- Developer: Epic MegaGames
- Publisher: Epic MegaGames
- Composer: Dan Froelich
- Platform: MS-DOS
- Release: NA: 1992;
- Genre: Fixed shooter
- Mode: Single-player

= Kiloblaster =

Kiloblaster is a fixed shooter video game trilogy written by Allen Pilgrim and published by Epic MegaGames in 1992 for IBM PC compatibles. Based on Namco's Galaxian from 1979, there are a few differences such as allowing greater player movement (horizontally and vertically), much faster enemy movement, power-ups, enemies that take more than one hit, and allies to assist in battle.

Allen Pilgrim declared the registered version freeware and released also the source code on August 4, 2008. Following that, ports with SDL to new platforms and mobile devices like the Pandora were created.

==Plot==
In the first episode "Death of a Starship" the starship called Kiloprise was attacked by aliens and sent to the outer regions of space. The captain of the ship takes a powerful jet fighter to transport the remaining crew and fight his way through the galaxy to warn Earth of the coming rebel invasion.

In the second episode "No Way Out", the Kiloblaster is surrounded by the alien force but after finding their weak point, takes off for another battle.

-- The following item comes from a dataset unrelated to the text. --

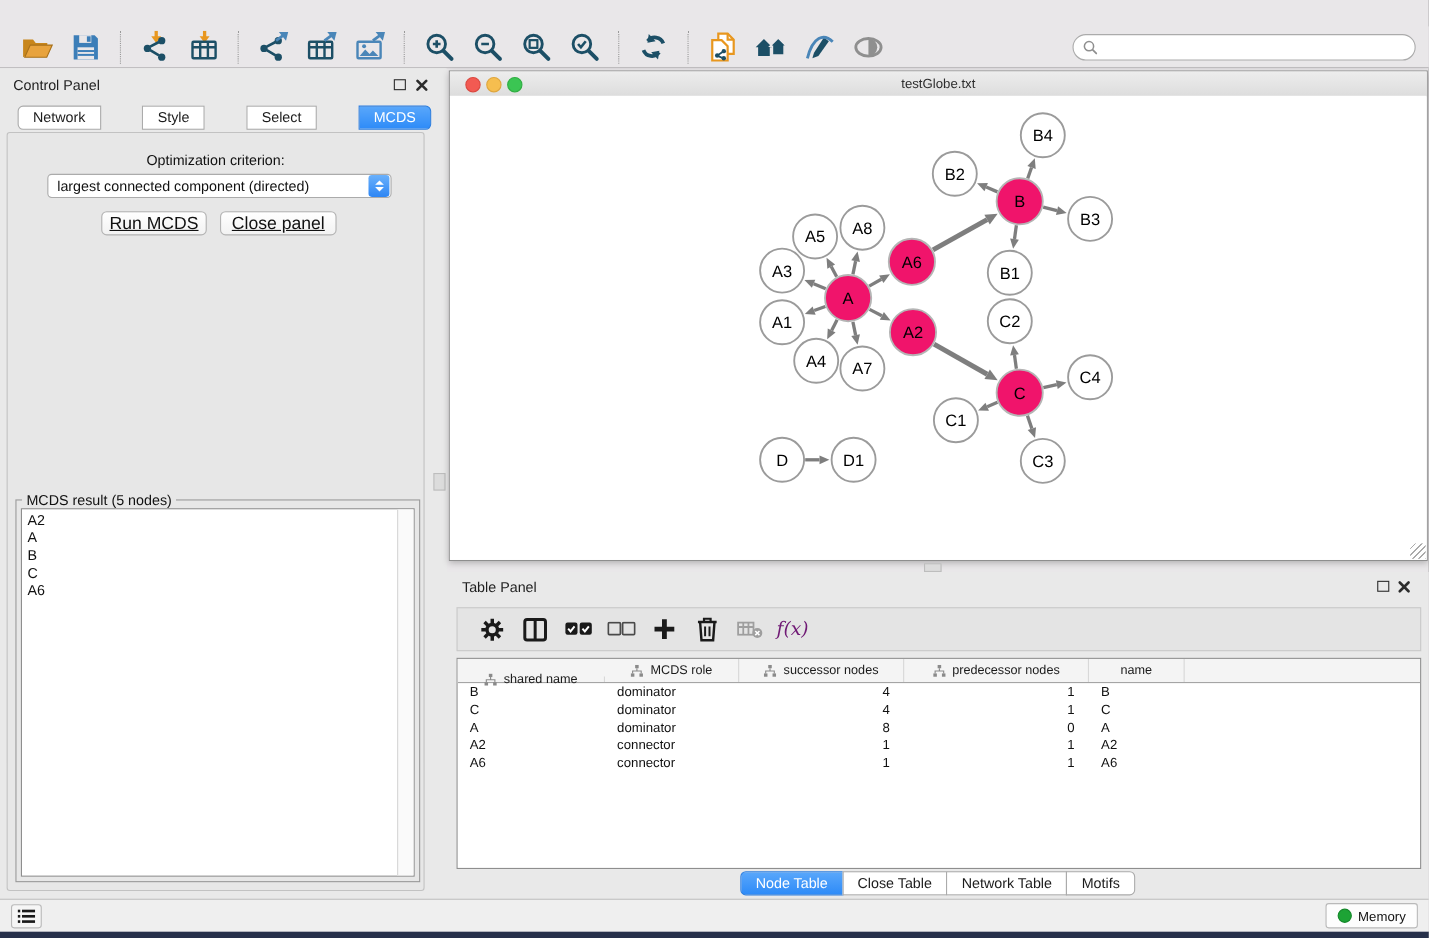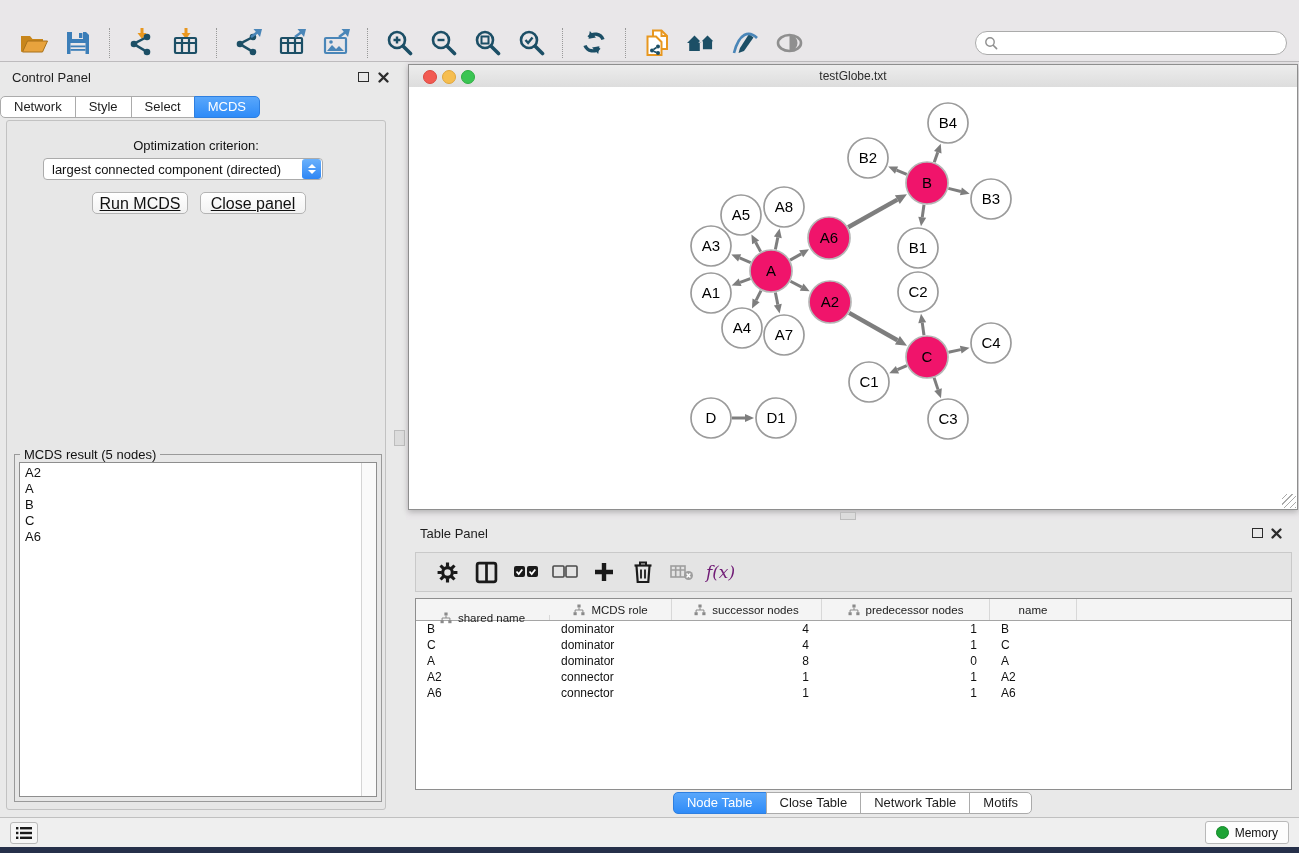"Network" .seg-tabs { justify-content: flex-start -> space-between; left: 0 -> 16px }
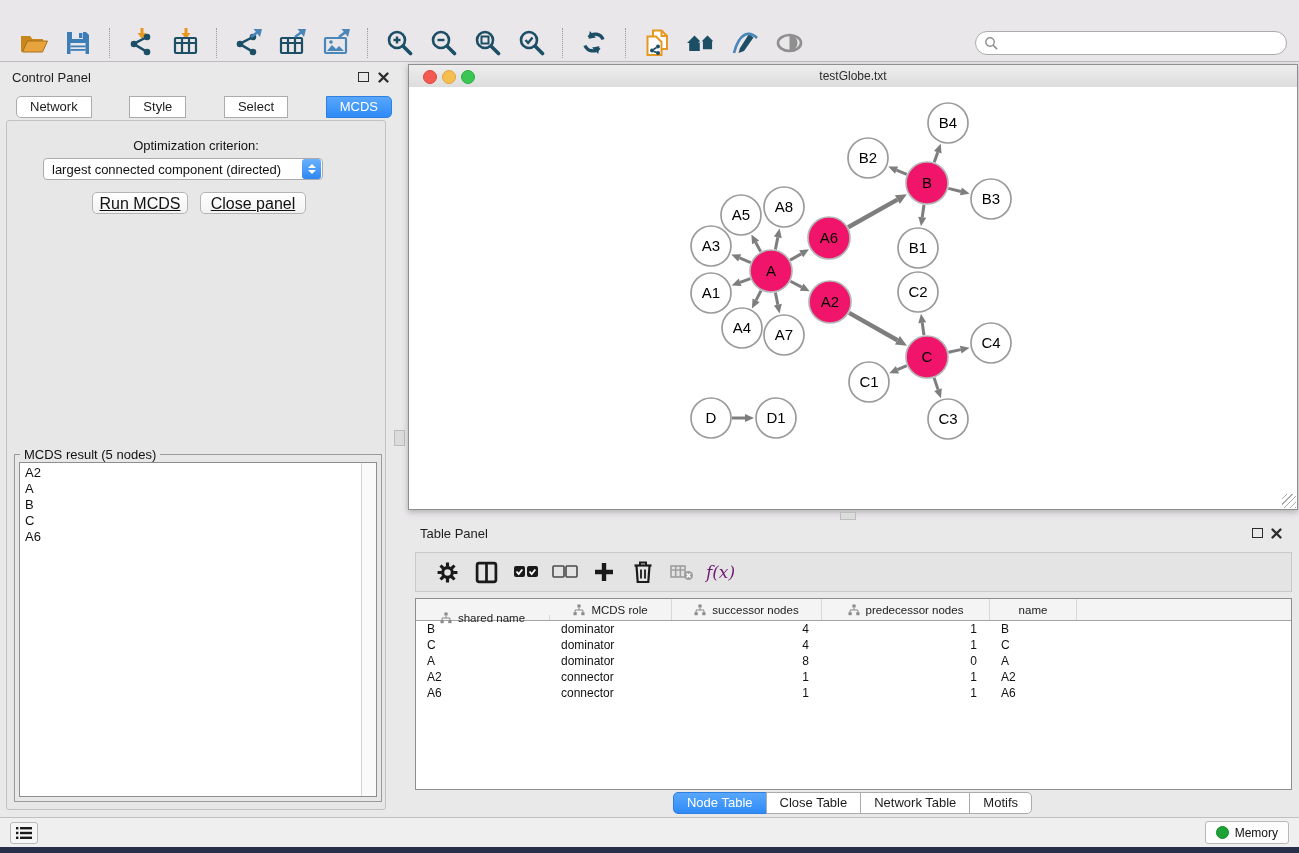"largest connected component (directed)" .dropdown { width: 280px -> 313px }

In the final episode "The Final Battle", the alien force is crippled and is making a counterattack for Earth. The Captain makes all the speed possible fighting on the way for the final battle and alert Earth. In the end all the captain gets for a reward is a two-week holiday in Jamaica.

==Gameplay==
Each episode consists of 30 levels. Almost every 3 levels have their background and music track. The player must use the Kiloblaster ship to eliminate all rebel ships in the levels otherwise survive the multiple waves of invading attack ships. Most enemies are destroyed in one shot, but some enemies require more shots to be destroyed. Enemy bullets or ramming into an enemy ship damages the Kiloblaster. The Kiloblaster is destroyed after five hits. Few enemies use killer laser shots instead of bullets. In some levels there are space mines which destroy the Kiloblaster on impact.

The Kiloblaster can collect certain items for aid. An apple restores a hit point, otherwise boosts the player's score if hit points are maxed out. A banana boosts the player's score. A strawberry temporarily summons two or four wingmen, miniature ships that fire the same projectiles as the player (except for smaller missiles) and are destroyed by a single enemy shot. A Can of Spinach grants the Kiloblaster a temporary invincibility shield. Only a space mine can destroy the shield. Power Rings randomly give the Kiloblaster Regular Missiles or the widespread Pink Panther Missile.

==Graphics==
The game includes VGA graphics, but a 16-colour EGA mode is also selectable. Running in 256-colour mode places obviously computer-generated backgrounds behind the main game levels. The registered version also came with its own Board Editor to customise the backgrounds of the levels.

Allen Pilgrim implemented the backgrounds, which were based on images captured by the Voyager 1 and ray traced pictures by Samuel Goldstein.